Loyola University Chicago

Rule of Law for Development Institute

School of Law

Course Descriptions

Foundational Courses

  • History, Theory and Practice of Law for Development: Foundations of rule of law and development and how they influence in practice the contemporary development of law, state institutions, the economy, and society and the struggle to development implementable theories of change.
  • Comparative and Ethical Lawyering for the Rule of Law: Problem solving, institutions and methodologies for navigating between in common law, continental law and Islamic and customary legal traditions and values and dealing with the ethical challenges inherent in advising on the rule of law.
  • Legal Systems and Methods (MJ students only): Introduces foundational legal concepts, systems and processes and the actors in the law and justice sector who make legal systems work and change over time.
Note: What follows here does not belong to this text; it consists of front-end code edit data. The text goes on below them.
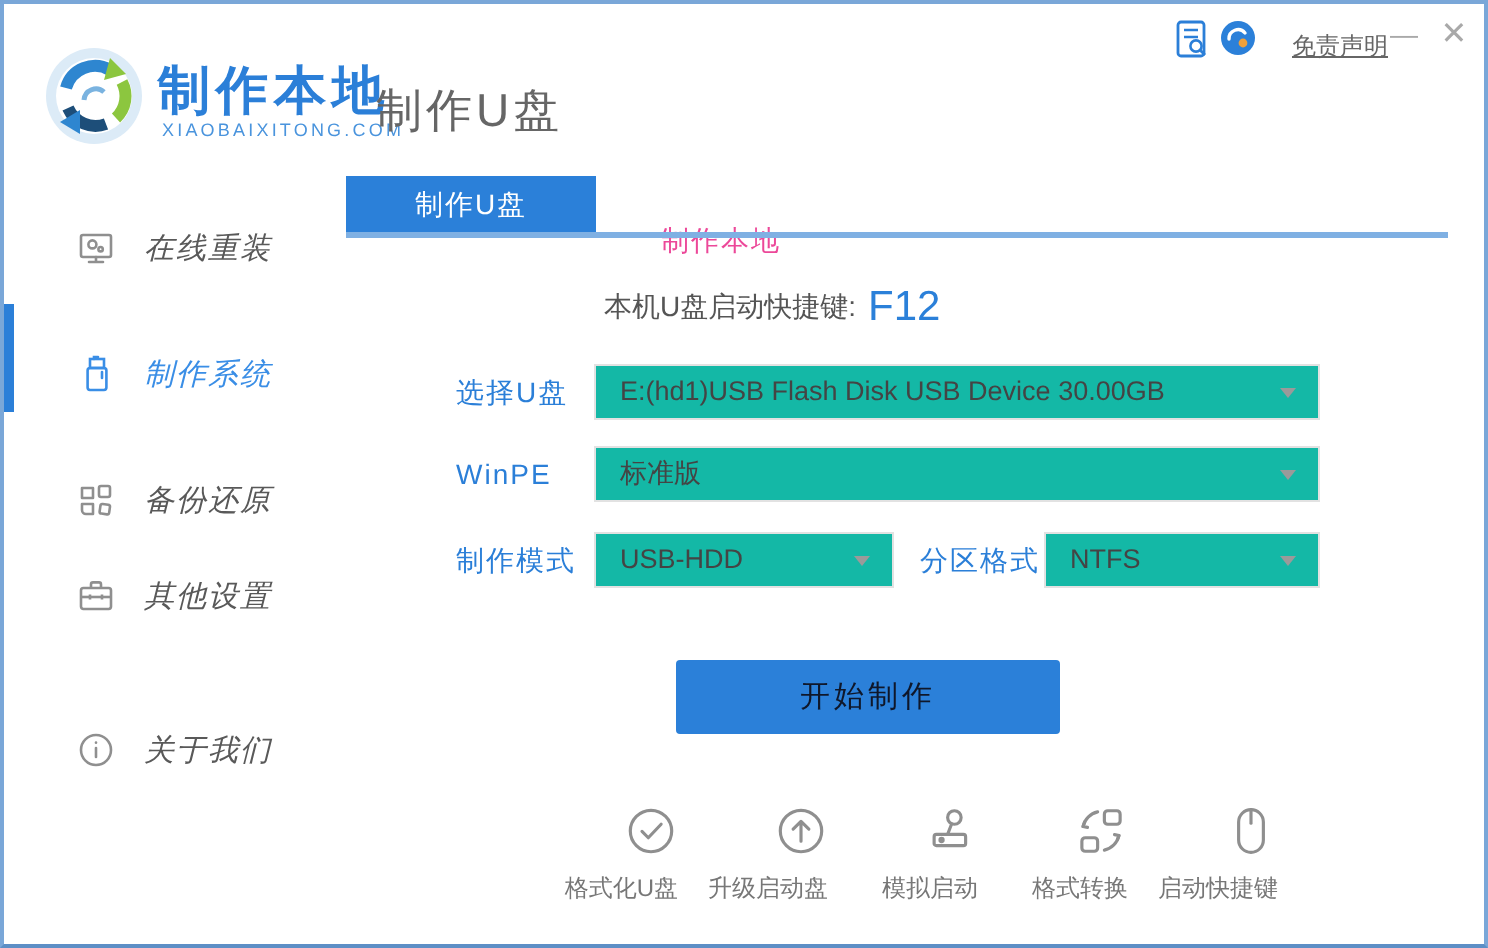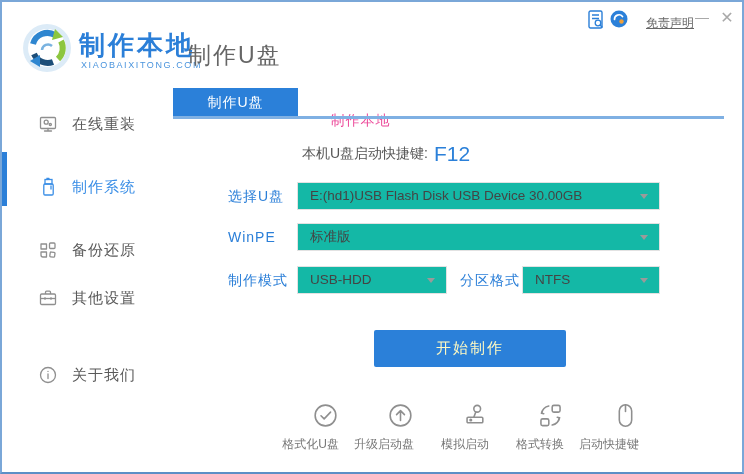--- a/index.html
+++ b/index.html
@@ -12,41 +12,41 @@
   .logo{position:absolute;left:20px;top:21px;width:50px;height:50px;}
   .brand{position:absolute;left:77px;top:26px;font-size:26px;font-weight:bold;color:#2b7fd8;letter-spacing:3px;white-space:nowrap;}
   .brand-sub{position:absolute;left:79px;top:58px;font-size:9px;color:#4a94dd;letter-spacing:1.6px;white-space:nowrap;}
   .page-title{position:absolute;left:186px;top:38px;font-size:23px;color:#666;letter-spacing:2px;white-space:nowrap;}
   .topbar-icon{position:absolute;top:8px;cursor:pointer;}
   .disclaimer{position:absolute;left:644px;top:13px;font-size:12px;color:#666;text-decoration:underline;cursor:pointer;white-space:nowrap;}
   .win-btn{position:absolute;top:0;height:30px;display:flex;align-items:center;justify-content:center;color:#a9a9a9;cursor:pointer;}
   .win-min{left:688px;width:24px;font-size:14px;}
   .win-close{left:712px;width:26px;font-size:16px;}
   
-  .side-item{position:absolute;left:0;width:170px;height:34px;display:flex;align-items:center;cursor:pointer;}
+  .side-item{position:absolute;left:0;width:170px;height:34px;display:flex;align-items:center;cursor:pointer;font-style:italic;}
   .side-item .s-icon{position:absolute;left:36px;width:20px;height:20px;}
   .side-item .s-label{position:absolute;left:70px;font-size:15px;color:#595959;letter-spacing:1px;white-space:nowrap;}
   .side-item.active .s-label{color:#3a8ee6;}
   .active-bar{position:absolute;left:0;top:150px;width:5px;height:54px;background:#2b7fd8;}
   
   .tab{position:absolute;top:86px;width:125px;height:30px;display:flex;align-items:center;justify-content:center;font-size:14px;cursor:pointer;letter-spacing:1px;}
   .tab1{left:171px;background:#2b80d9;color:#fff;}
   .tab2{left:296px;color:#ec4899;margin-top:18px;}
   .tab-underline{position:absolute;left:171px;top:114px;width:551px;height:3px;background:#7fb0e3;}
   
   .hotkey{position:absolute;left:300px;top:140px;display:flex;align-items:center;white-space:nowrap;}
   .hotkey .hk-label{font-size:14px;color:#555;}
   .hotkey .hk-value{font-size:21px;color:#2b80d9;margin-left:6px;}
   
   .f-label{position:absolute;font-size:14px;color:#2b7fd8;line-height:28px;white-space:nowrap;letter-spacing:1px;}
   .dropdown{position:absolute;height:28px;box-sizing:border-box;background:#14b8a6;border:1px solid #e2e2e2;cursor:pointer;}
   .dropdown .dd-value{position:absolute;left:12px;top:0;line-height:26px;font-size:13.5px;color:#444;white-space:nowrap;}
   .dropdown .dd-caret{position:absolute;right:11px;top:11px;width:0;height:0;border-left:4.5px solid transparent;border-right:4.5px solid transparent;border-top:5px solid #9a9a9a;}
   
-  .start-btn{position:absolute;left:372px;top:328px;width:192px;height:37px;background:#2b80d9;color:#fef9c3;font-size:15px;border:none;border-radius:2px;display:flex;align-items:center;justify-content:center;cursor:pointer;letter-spacing:2px;}
+  .start-btn{position:absolute;left:336px;top:328px;width:192px;height:37px;background:#2b80d9;color:#0f172a;font-size:15px;border:none;border-radius:2px;display:flex;align-items:center;justify-content:center;cursor:pointer;letter-spacing:2px;}
   
   .tools{position:absolute;left:262px;top:400px;width:376px;display:flex;}
   .tool{width:75px;display:flex;flex-direction:column;align-items:flex-end;cursor:pointer;}
   .tool .t-icon{width:27px;height:27px;}
   .tool .t-label{margin-top:7px;font-size:12px;color:#777;white-space:nowrap;}
   svg{display:block;}
 </style>
 </head>
 <body>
The focus is on the nexus between law and development.
  • International Development Architecture: Develops a working knowledge of the structures of the agreed frameworks, processes and institutions through which international development cooperation and private investment is carried out and how such bodies affect and address issues relevant to development and rule of law.
  • Research and Writing on the Rule of Law: Develops expertise on how to find and analyze research from other disciplines that provide insights into the processes and dynamics of legal and institutional reform and how to use the resulting knowledge to develop theories of change, strategy formulation and the advocacy of specific reform initiatives.

Practice-Focused Courses

  • Theory and Practice of Assessments in Rule of Law Advising: Develops knowledge and skills in planning and producing authoritative rule of law assessments which build on the globally available patrimony of guidance, experience and tested Methodologies needed to underpin reliable and relevant options for future actions and reforms.
  • Advising for Economic, Social and Institutional Reform: Provides simulated experience and enhances skills needed to develop the ability to provide effective advice on the most frequent sectors and themes dealt with in rule of law initiatives and provides mentored opportunities to critique and apply a range of strategies which have been adopted in rule of law initiatives in such settings.
  • Rule of Law in Conflict Prevention and Peacebuilding: Builds skill in diagnosing the origins of violent conflict, and knowledge on and strategies for restoring or strengthening the rule of law, institutions and ownership in recovery process under conditions of instability, insecurity and post-conflict recovery.
  • Design of Rule of Law Programs and Proposal Preparation: Develops detailed knowledge and skills needed to design national or internationally supported rule of law programs and producing proposals and plans for rule of law initiatives, and how the products of such work can be used to improve both national planning and implementation processes and internationally supported rule of law projects and programs.
  • Rule of Law Project Management: Develops knowledge of and skills in applying key management principles, using relevant and up to date management tools and performing management tasks in simulated rule of law and development projects, including monitoring and evaluation and the management of sub-grant programs or subcontractors.

Capstone Projects

The capstone project enables students to gain “real world” experience in rule of law advising.  It is the culmination of the LLM and MJ programs, allowing students to apply all of the learning obtained through their coursework to address practical rule of law and development issues.  Students develop and carry out their capstone projects in partnership with different organizations.  Eligible partners include international organizations, governments, think tanks, and NGOs. The work students perform for their capstone projects is designed to respond directly to those organizations’ work and priorities.

The capstone projects draw upon the main courses in the program.  At the outset, students apply interviewing and advising techniques to their partner organizations. They also conduct social scientific and legal research to inform their understanding of legal and institutional environments and change processes relevant to their projects.  This background research is then used in drafting legal and governance assessments.  Based on the assessments, the students then develop project plans and project implementation frameworks, including such matters as monitoring, financing, and evaluation.

By the end of their capstone projects, students will have a deep familiarity with the process of developing and implementing rule of law and development programs, which they can immediately put into action following graduation.  Students who successfully complete our programs are by definition practice-ready.